Connecting road cars with race cars


McLaren is just about to launch a road car with more power than its current Formula 1 car. Does that strike anyone else as a little odd?

It says a lot about the times in which we live. Formula 1 cars have less power than they did 30 years ago, a period in which the outputs of the most powerful road cars have more than doubled. But maybe it’s not so strange after all: in 1961 there was no shortage of road going machinery that could overpower the rather puny 1.5-litre F1 cars of the era, the Ferrari 250GT SWB, Aston DB4 and Jaguar E-type among them.

What has changed and will change a lot more are the lengths manufacturers will go to in order to connect what they’re doing on the road with their activities on the track. Of course this is not an entirely new phenomenon either: the straight six in the E-type was sufficiently versatile to win Le Mans five times and for a generation power the country’s favourite hearse. But at the highest level, there has rarely been any crossover at all. From its earliest days if you wanted a front-running F1 car, it had to be so highly developed, so specifically adapted to the simple yet fiendish complex business of driving around in circles as fast as possible that even conceptual crossover to the road car arena was almost impossible.

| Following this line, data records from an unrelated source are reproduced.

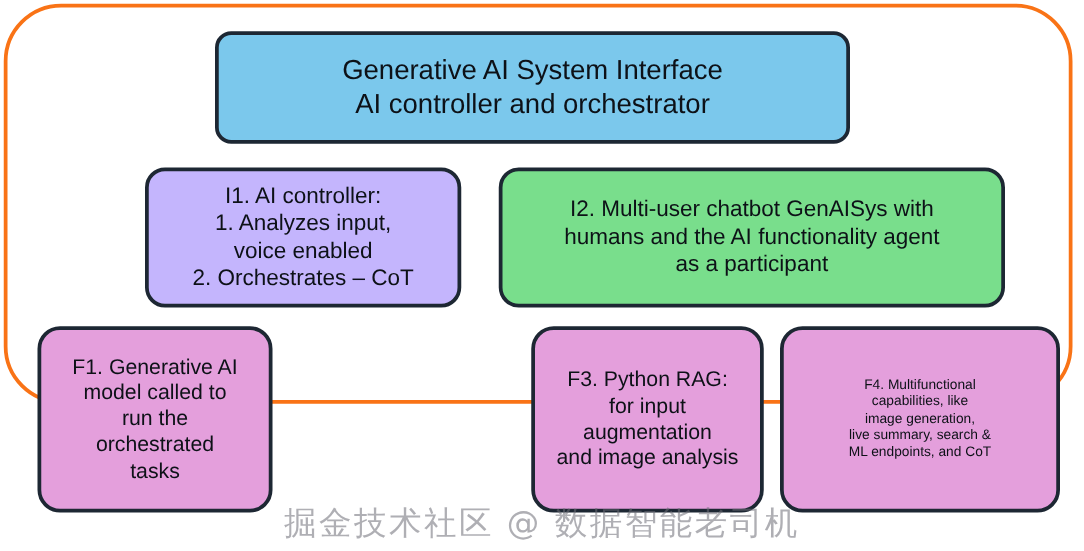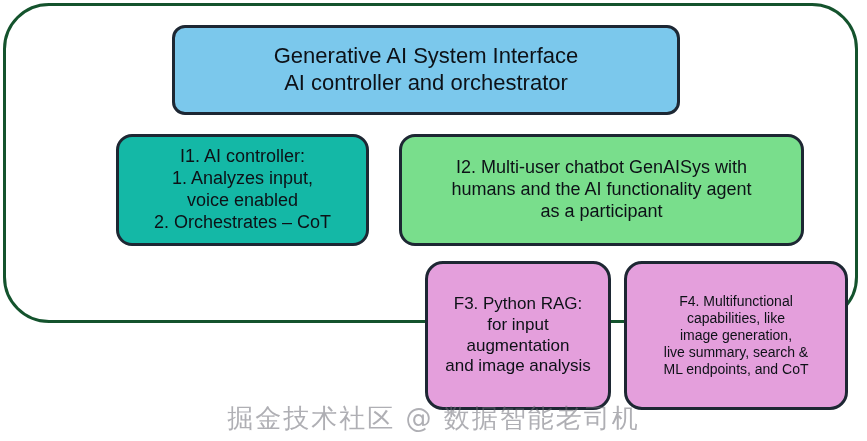--- a/index.html
+++ b/index.html
@@ -22,21 +22,21 @@
   }
 
   
   .outer-frame {
     position: absolute;
     left: 3px;
     top: 3px;
     width: 855px;
     height: 320px;
     box-sizing: border-box;
-    border: 3px solid #14532d;
+    border: 3px solid #f97316;
     border-radius: 46px;
     background: #ffffff;
     padding-left: 46px;
   }
 
   .node {
     position: absolute;
     box-sizing: border-box;
     border: 3px solid #1d2733;
     border-radius: 14px;
@@ -60,21 +60,21 @@
     font-size: 22px;
     border-radius: 13px;
   }
 
   
   .node-i1 {
     left: 110px;
     top: 128px;
     width: 253px;
     height: 112px;
-    background: #14b8a6;
+    background: #c4b5fd;
     font-size: 18px;
     border-radius: 16px;
   }
 
   .node-i2 {
     left: 393px;
     top: 128px;
     width: 405px;
     height: 112px;
     background: #79de8c;
@@ -112,21 +112,21 @@
     font-size: 17px;
     border-radius: 18px;
   }
 
   .node-f4 {
     left: 618px;
     top: 255px;
     width: 224px;
     height: 149px;
     background: #e49fdc;
-    font-size: 14px;
+    font-size: 11px;
     border-radius: 18px;
     text-align: center;
   }
 
   .node-text {
     display: block;
     padding: 0 6px;
     white-space: pre-line;
   }
 
@@ -166,20 +166,27 @@
 voice enabled
 2. Orchestrates – CoT</span>
     </div>
 
     <div class="node node-i2">
       <span class="node-text">I2. Multi-user chatbot GenAISys with
 humans and the AI functionality agent
 as a participant</span>
     </div>
 
+    <div class="node node-f1">
+      <span class="node-text">F1. Generative AI
+model called to
+run the
+orchestrated
+tasks</span>
+    </div>
 
 
     <div class="node node-f3">
       <span class="node-text">F3. Python RAG:
 for input
 augmentation
 and image analysis</span>
     </div>
 
     <div class="node node-f4">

It was Ferrari, a marque once always late to the innovation party on the racing side – who led the charge from circuit to street. It was the Ferrari that was first to put on sale the first successful robotised manual paddle-shift transmission and Ferrari that has developed steering wheel design to the point where there are more controls on and around the wheel than in the entire rest of the car. It was also Ferrari which bravely bolted the engine of the F50 directly to the tub as a fully stressed member just as had the Lotus 49 in 1967. It even claimed its 4.7-litre V12 was in some way related to the 3.5-litre V12 used by Alain Prost in 1990.

But it is deadly rival McLaren that’s taking the next step. On its steering wheel there are two buttons responsible for rather more than prosaic operation of indicators and windscreen wipers. One is a DRS system, the other the closest you’ll find to KERS on the road car.

The DRS doesn’t open a flap in the rear wing: instead it drops its angle of attack for as long at the driver has his thumb on the button. The other button engages a system McLaren calls IPAS (for Instant Power Assist System) which delivers an additional 176bhp from its electric motor just in case the 727bhp already available from the 3.8-litre twin turbo V8 seems somehow inadequate. Of course it’s not KERS but a rather more conventional system using a lithium ion battery pack and electric motor, but the effect will be very much the same.

What remains to be seen is how Ferrari will answer these challenges. One week before its public unveiling still very little is known about the car with the internal code number F150. We know it too will use hybrid power but that its petrol engine will be a large capacity normally aspirated V12, not a small, turbocharged V8. We know also that Ferrari says its emissions are 40 per cent lower than they’d have been had the same power been created without hybrid assistance.

Of course what nobody knows, not even Ferrari, McLaren or indeed Porsche, whose 918 is cut from similar cloth, it just how popular these hybrid hypercars will prove in the marketplace. One thing is sure: rightly or wrongly the world will soon perceive one to be the most desirable of the three and another the least. And I’d not much fancy being the bloke charged with selling the latter or, to be honest, even the one in between.